Analisi di due anni in Parlamento: tra errori dell’inizio, strategie che hanno pagato e occhi aperti su chi è in cerca di poltrone.
Nel direttorio voluto da Beppe Grillo e Gianroberto Casaleggio per governare i Cinque Stelle, Roberto Fico è quello che ha l’orecchio più a terra. Ha la delega ai meet up, la base in carne e ossa del movimento nato sul web. Quelli che nei partiti di oggi sono stati ribattezzati “circoli” e che un tempo conoscevamo come “sezioni : le chiamavano così anche nella Democrazia Cristiana che ieri, a sorpresa, Ilvo Diamanti ha paragonato proprio all’M5S . La nuova Balena (gialla) è quel soggetto politico che acchiappa voti da operai e dirigenti, che supera le tradizionali divisioni tra destra e sinistra e che i sondaggi danno ormai stabilmente attorno al 25 per cento (Diamanti azzarda anche un paio di punti in più).
Fico, siete offesi o lusingati?
Lasciamo perdere il paragone con la Dc. Io dico che è vero: siamo un partito popolare e post-ideologico.
Loro vincevano le elezioni, voi per il momento no.
Dopo due anni credo che possiamo fare due valutazioni certe: possiamo definitivamente dire che siamo riconosciuti dai cittadini come una alternativa credibile e possiamo altrettanto definitivamente sostenere che quel “no” a Bersani è stata una strategia vincente.
Il rifiuto delle alleanze ha pagato?
Un terzo dei vostri elettori sarebbe favorevole ad accordi di governo. È stata una scelta che ci ha fatto soffrire, si è aperto un grosso dibattito nel Paese. Ma la maggioranza dei nostri elettori rispecchia la nostra linea: le intese si cercano solo su specifici provvedimenti.
Diamanti sostiene che la vostra trasversalità non vi consente di avere posizioni definite su alcuni temi sensibili come l’immigrazione, i diritti civili...
Sul l’immigrazione abbiamo presentato una mozione per lo stop del Trattato di Dublino che ha raccolto i voti di quasi tutta la Camera. Sui diritti civili, è vero, ci sono posizioni diverse. Ma non era un punto del nostro programma: se servirà, consulteremo la base sul blog.
I meccanismi della vita parlamentare spesso richiedono tempi di reazione più rapidi. Non rischiate di arrivare impreparati?
All’inizio su questo abbiamo incontrato grandi difficoltà: conciliare i nostri strumenti di partecipazione con i regolamenti di Camera e Senato è stato un inferno.
In alcuni casi, penso all’emendamento per l’abolizione del reato di clandestinità, l’intraprendenza dei singoli non è stata gradita. E poi ci sono state le espulsioni e i processi interni.

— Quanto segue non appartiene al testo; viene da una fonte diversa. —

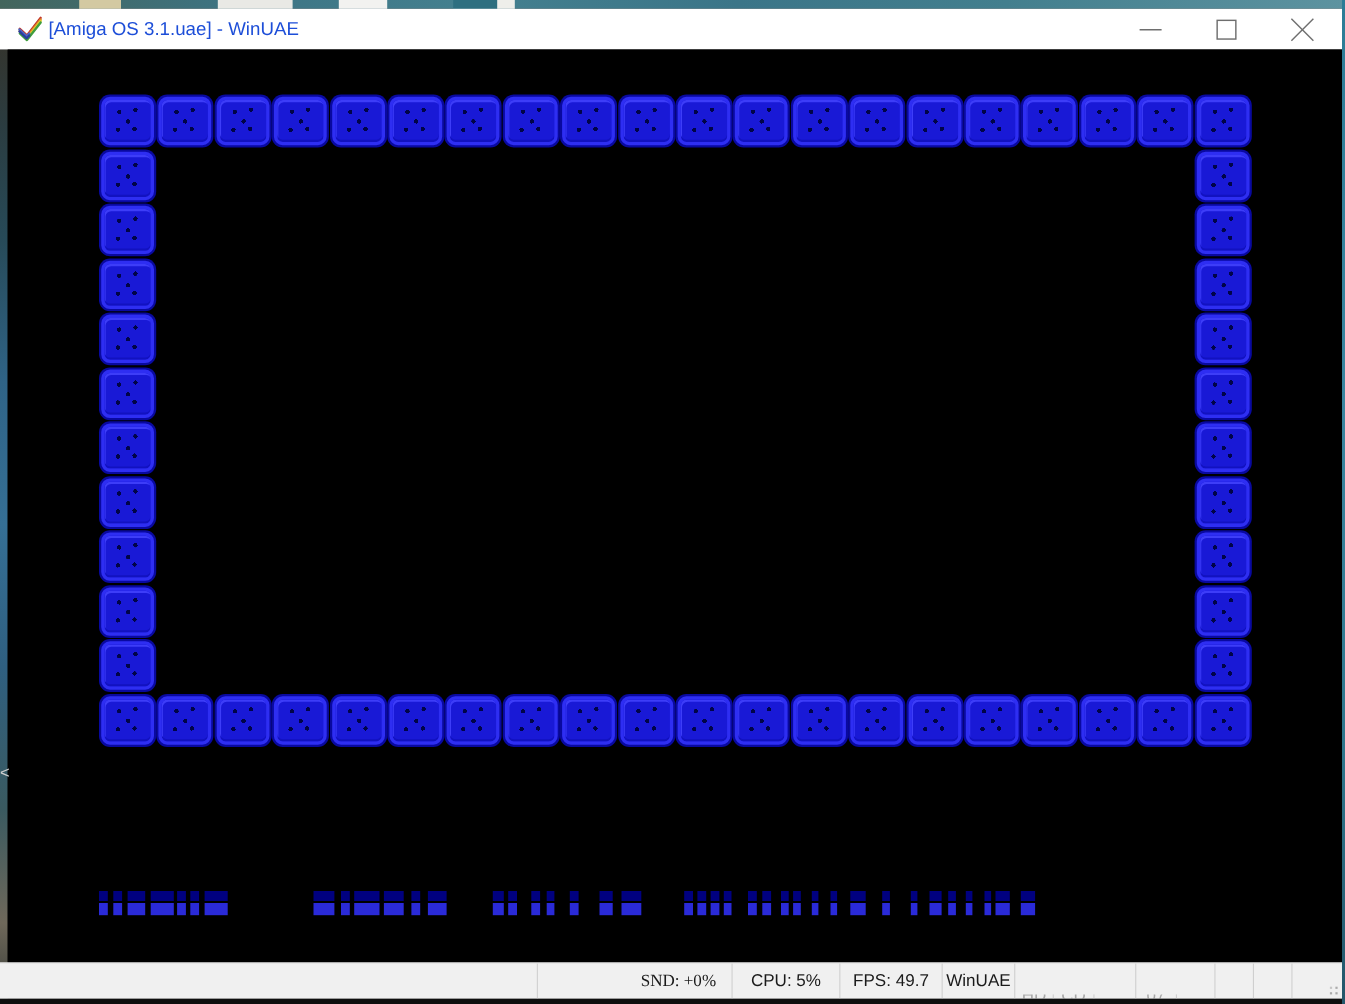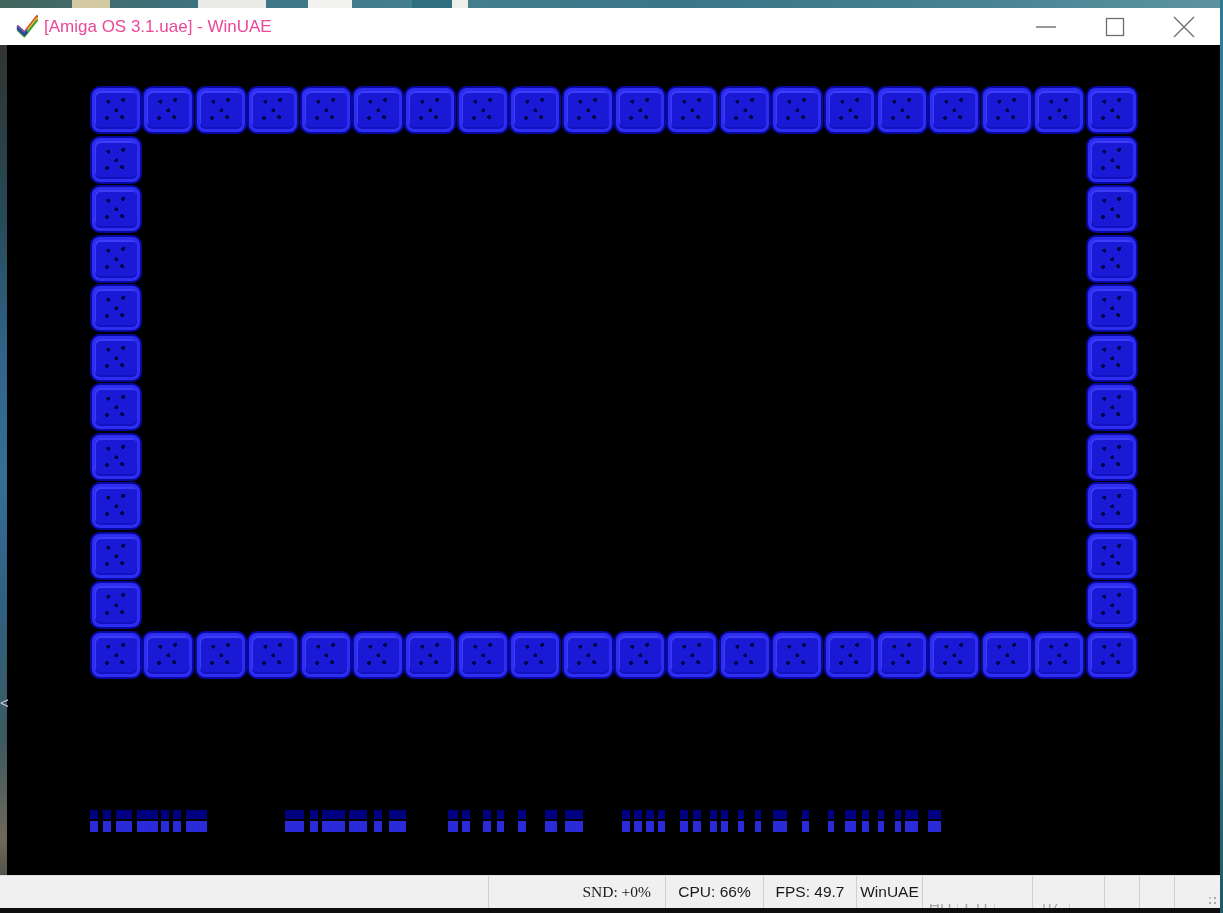"[Amiga OS 3.1.uae] - WinUAE" .title-text { color: #ec4899 -> #1d4ed8 }
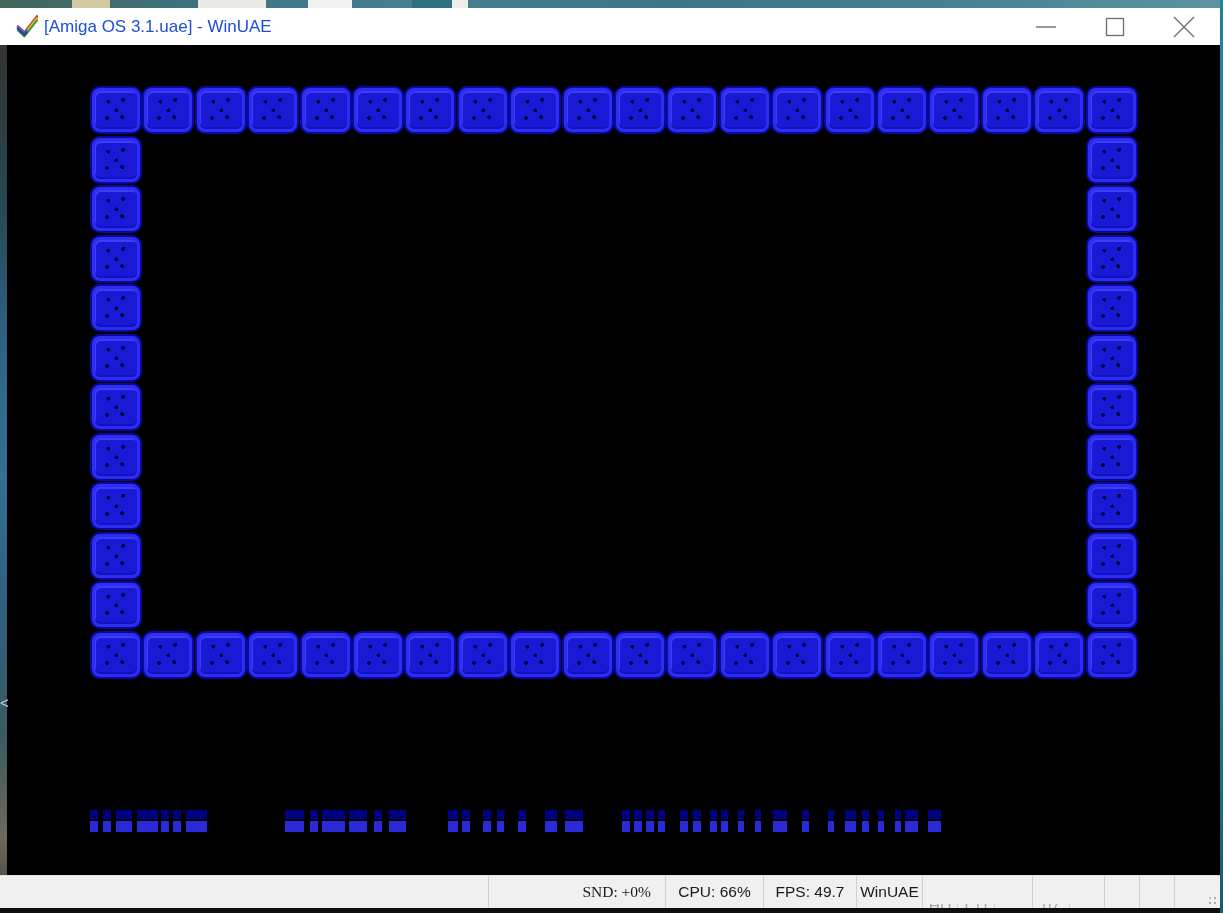"CPU: 66%" div.status-cell { text: 66% -> 5% }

Nei primi mesi ci siamo fatti del male, abbiamo parlato troppo di noi: dalle assunzioni ai rendiconti, siamo stati autoreferenziali. Ma ora abbiamo raggiunto un grande equilibrio. Siamo molto più centrati. E anche chi non ci vota ci fa sapere che è contento che il Movimento Cinque Stelle esista.
Quando si comincia a stare troppo simpatici, cè da preoccuparsi.
Il lavoro che sto facendo nei meet up è proprio questo: ribadire i nostri valori e i nostri principi. Non dobbiamo perdere di vista i nostri obiettivi. Serve un ritorno alla semplicità.
Voi che eravate gli storici animatori del M5S sul territorio siete finiti tutti a Roma. E gli spazi vuoti si riempiono sempre. Com’è la seconda ondata di attivisti ?
Nei meet up si continua a fare un gran lavoro. Ma è ovvio che c’è stato un bisogno di rinnovata partecipazione.Il grande tema da affrontare è che questa partecipazione dovrebbe essere svincolata dalle candidature. Occuparsi della cosa pubblica significa fare squadra, fare pressione sulle amministrazioni. È quello che abbiamo sempre fatto.
C’è una crisi delle vocazioni?
Quando comincia ad esserci la possibilità di diventare, per dire, consiglieri regionali c’è il rischio che parta la rincorsa alle candidature. E così non va.
Anticorpi al virus da poltrona?
Ho cominciato a curare la sindrome da passerella. Si facevano troppi eventi con noi parlamentari. Sembrava quasi che non si potesse più fare una assemblea pubblica senza che ci fosse una faccia conosciuta. Ma noi le abbiamo sempre fatte senza! Il contributo del parlamentare può servire perché ha dei poteri (penso alle ispezioni nei cantieri) che dobbiamo usare. Ma non dobbiamo dipendere da loro: è lo stesso che vale per Beppe e Gianroberto. Loro ci sono, sono i garanti, ci aiutano a non smarrire la direzione. Ma devono intervenire solo quando serve.